COVID-19: Financial Services Round-Up for 4 – 17 May 2020

Credit Institutions – Digitalisation

The ECB has published a blog by Pentti Hakkarainen, Member of the Supervisory Board of the ECB entitled “The first lesson from the pandemic: state-of-the-art technology is vital” (here).

The blog discusses the role of technology during the COVID-19 pandemic, its importance for banking and the challenges it poses. It also examines the opportunities the crisis creates to accelerate digital transformation.
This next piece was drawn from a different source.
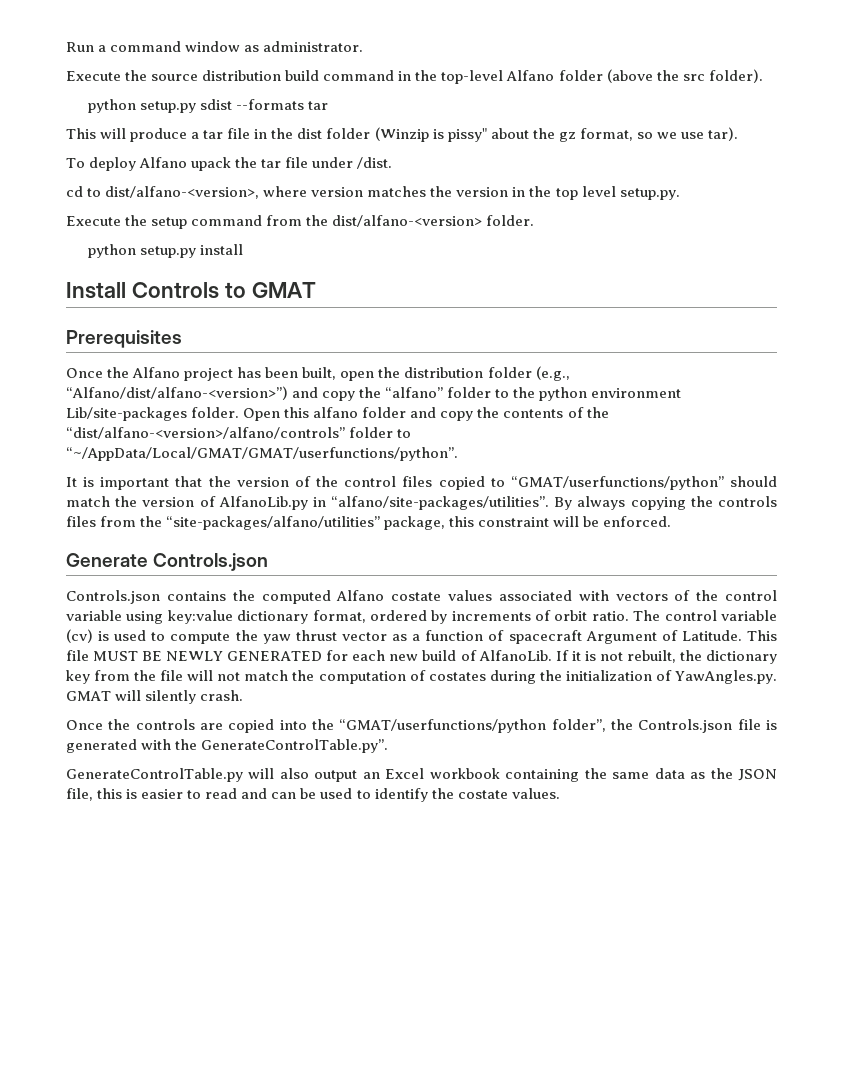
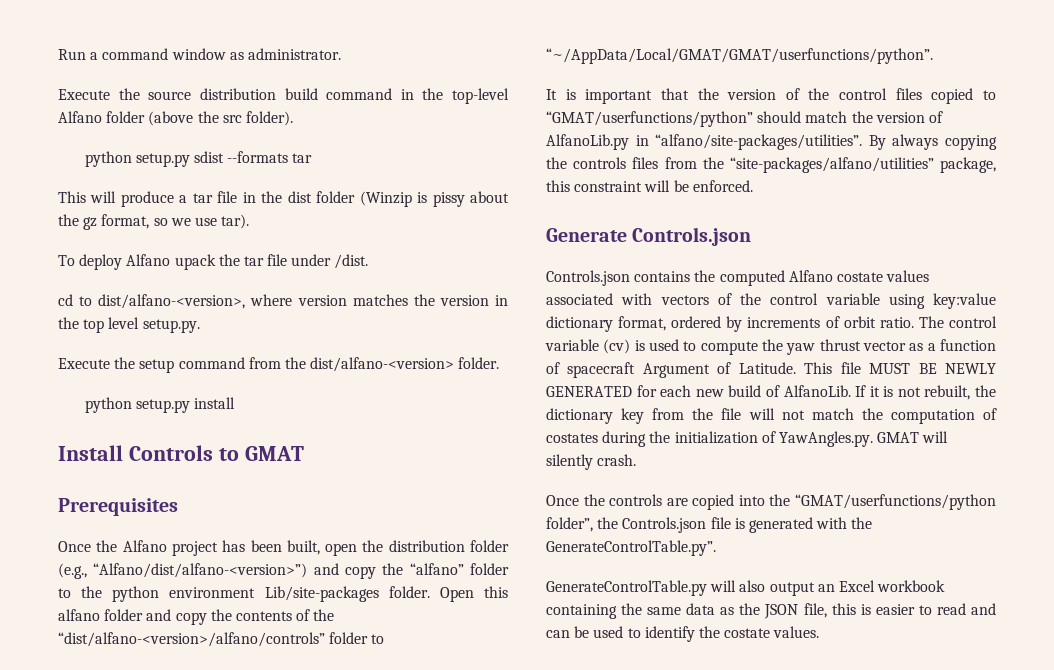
- This will produce a tar file in the dist folder (Winzip is pissy" about the gz format, so we use tar).
+ This will produce a tar file in the dist folder (Winzip is pissy about the gz format, so we use tar).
Finally, the blog focuses on how technology will shape the future of the banking sector.

 

Credit Institutions – Prudential Regulation

The ECB’ Supervision Newsletter contains an interview (here) with the chair of its supervisory board, Andrea Enria, entitled “The Current Crisis is a Wake-up Call”. Among other things, Mr Enria states that ECB relief measures put in place to tackle the coronavirus (COVID-19) crisis will remain as long as is necessary and will only be lifted very gradually as pre-crisis capital and liquidity measures return.

 

Credit Rating Agencies (“CRAs”)- Collateralised Loan Obligations

ESMA published a thematic report, “EU CLO credit ratings – an overview of Credit Rating Agencies practices and challenges”, (here) which among other things highlights the impact that the COVID-19 pandemic may have on CLO methodologies.

 

Credit Rating Agencies (CRAs) – Supervision

ESMA published an updated version of its webpage on COVID-19 to include information on the supervision of CRAs (here). According to the updated page, ESMA is continuing to engage with CRAs to assess the impact of COVID-19 on their businesses and operations. It is also closely monitoring CRAs’ rating actions through enhanced data analytics to assess the possible impact of ratings actions on financial stability. This information is shared with National Competent Authorities and other stakeholders.

 

DAC – 6

Council Directive 2011/16/EU of 15 February 2011 on administrative cooperation in the field of taxation, sets out rules regarding administrative cooperation between EU Member States in the field of taxation. It has been amended five times, including by:

  • Directive 2014/107/EU (“DAC 2”), which introduced automatic exchange of financial account information; and
  • Directive (EU) 2018/822 (“DAC 6”) which provides certain mandatory disclosure and reporting rules in relation to reportable cross-border arrangements. DAC 6 comes into operation on 1 July 2020.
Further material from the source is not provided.